Your goal: Narrow the data below down to the lines containing "block".

Front-end code edit data:
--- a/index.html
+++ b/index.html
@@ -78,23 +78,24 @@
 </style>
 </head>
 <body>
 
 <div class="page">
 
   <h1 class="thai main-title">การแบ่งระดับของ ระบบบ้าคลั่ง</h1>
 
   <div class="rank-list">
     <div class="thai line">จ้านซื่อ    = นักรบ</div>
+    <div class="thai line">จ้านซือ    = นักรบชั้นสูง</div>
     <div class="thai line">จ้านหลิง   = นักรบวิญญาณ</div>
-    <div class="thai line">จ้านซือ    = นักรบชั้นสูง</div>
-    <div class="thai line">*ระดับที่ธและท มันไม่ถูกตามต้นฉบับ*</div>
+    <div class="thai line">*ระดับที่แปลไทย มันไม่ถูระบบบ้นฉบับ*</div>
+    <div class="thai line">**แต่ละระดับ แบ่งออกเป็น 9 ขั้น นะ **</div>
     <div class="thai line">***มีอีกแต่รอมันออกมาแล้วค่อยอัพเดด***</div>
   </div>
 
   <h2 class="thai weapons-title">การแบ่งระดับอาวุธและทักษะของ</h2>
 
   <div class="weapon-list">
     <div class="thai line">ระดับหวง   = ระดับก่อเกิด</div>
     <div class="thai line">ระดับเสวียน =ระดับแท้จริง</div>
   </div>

--

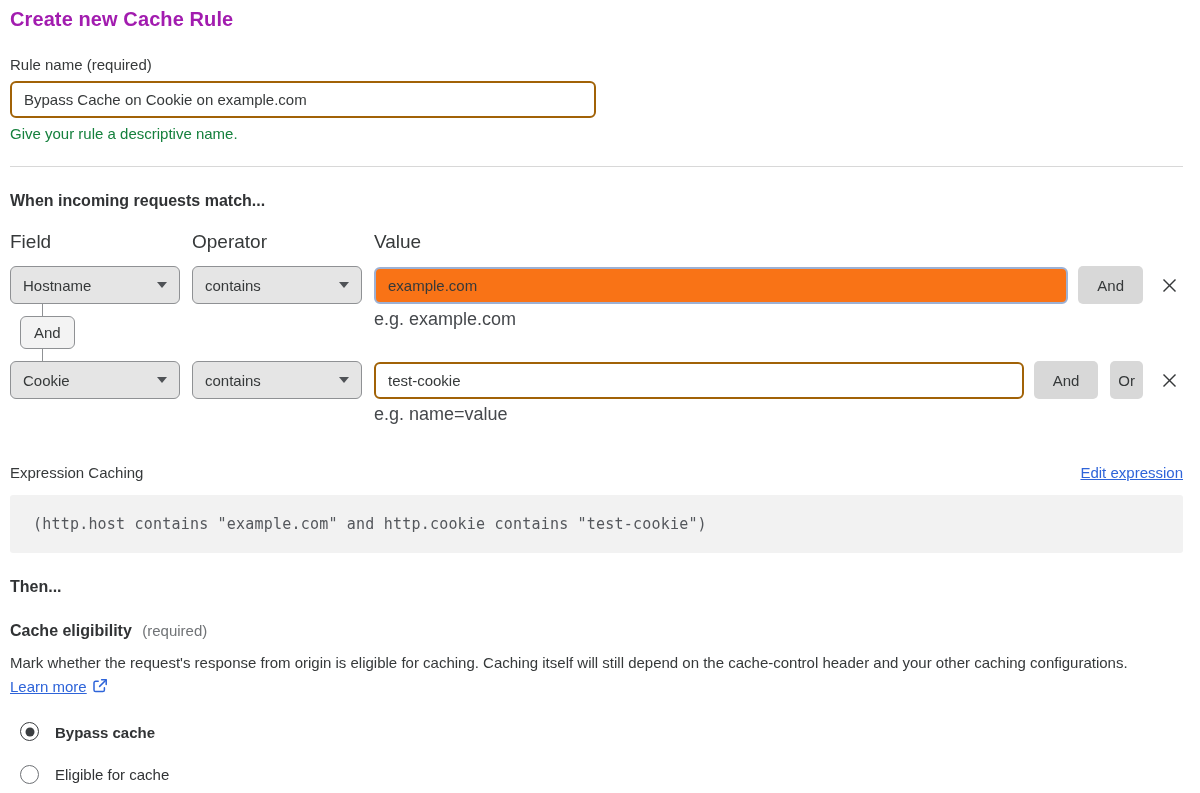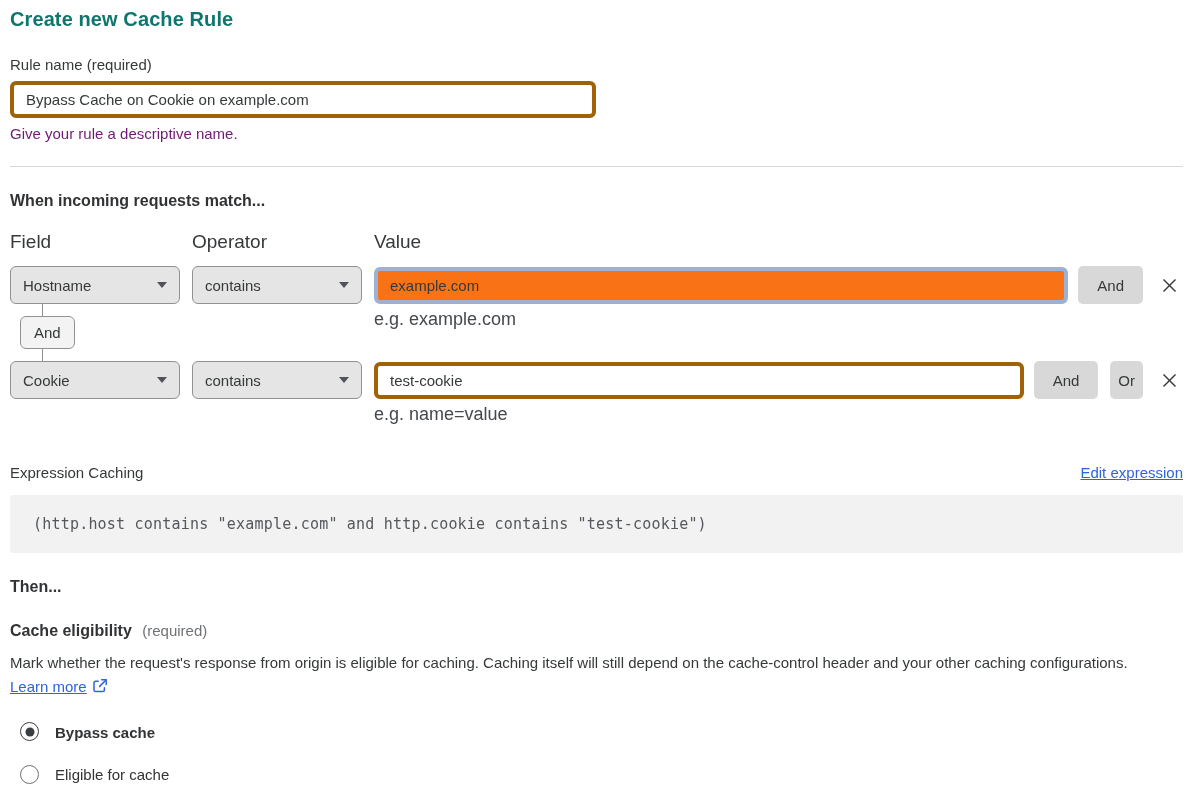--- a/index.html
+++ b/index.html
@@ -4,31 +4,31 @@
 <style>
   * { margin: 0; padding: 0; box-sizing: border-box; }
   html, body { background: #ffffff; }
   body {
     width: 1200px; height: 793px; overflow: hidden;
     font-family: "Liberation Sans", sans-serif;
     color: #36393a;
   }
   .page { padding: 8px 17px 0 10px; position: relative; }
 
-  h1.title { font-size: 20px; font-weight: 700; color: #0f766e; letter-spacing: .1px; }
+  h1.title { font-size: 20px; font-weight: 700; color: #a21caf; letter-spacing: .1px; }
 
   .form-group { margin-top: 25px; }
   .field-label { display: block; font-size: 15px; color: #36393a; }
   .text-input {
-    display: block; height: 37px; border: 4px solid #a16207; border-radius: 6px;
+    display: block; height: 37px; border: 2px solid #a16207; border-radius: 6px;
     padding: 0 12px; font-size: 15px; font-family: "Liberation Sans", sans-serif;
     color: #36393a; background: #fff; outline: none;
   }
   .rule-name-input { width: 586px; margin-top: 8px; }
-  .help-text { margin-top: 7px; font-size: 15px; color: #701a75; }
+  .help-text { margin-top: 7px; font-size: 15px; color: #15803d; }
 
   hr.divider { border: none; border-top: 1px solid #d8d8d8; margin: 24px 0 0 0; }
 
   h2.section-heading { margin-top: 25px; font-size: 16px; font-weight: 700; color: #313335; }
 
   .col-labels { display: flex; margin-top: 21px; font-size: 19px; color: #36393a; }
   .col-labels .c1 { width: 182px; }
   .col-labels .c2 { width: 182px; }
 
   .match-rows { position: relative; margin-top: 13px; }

Response area:
   .field-label { display: block; font-size: 15px; color: #36393a; }
-    display: block; height: 37px; border: 4px solid #a16207; border-radius: 6px;
+    display: block; height: 37px; border: 2px solid #a16207; border-radius: 6px;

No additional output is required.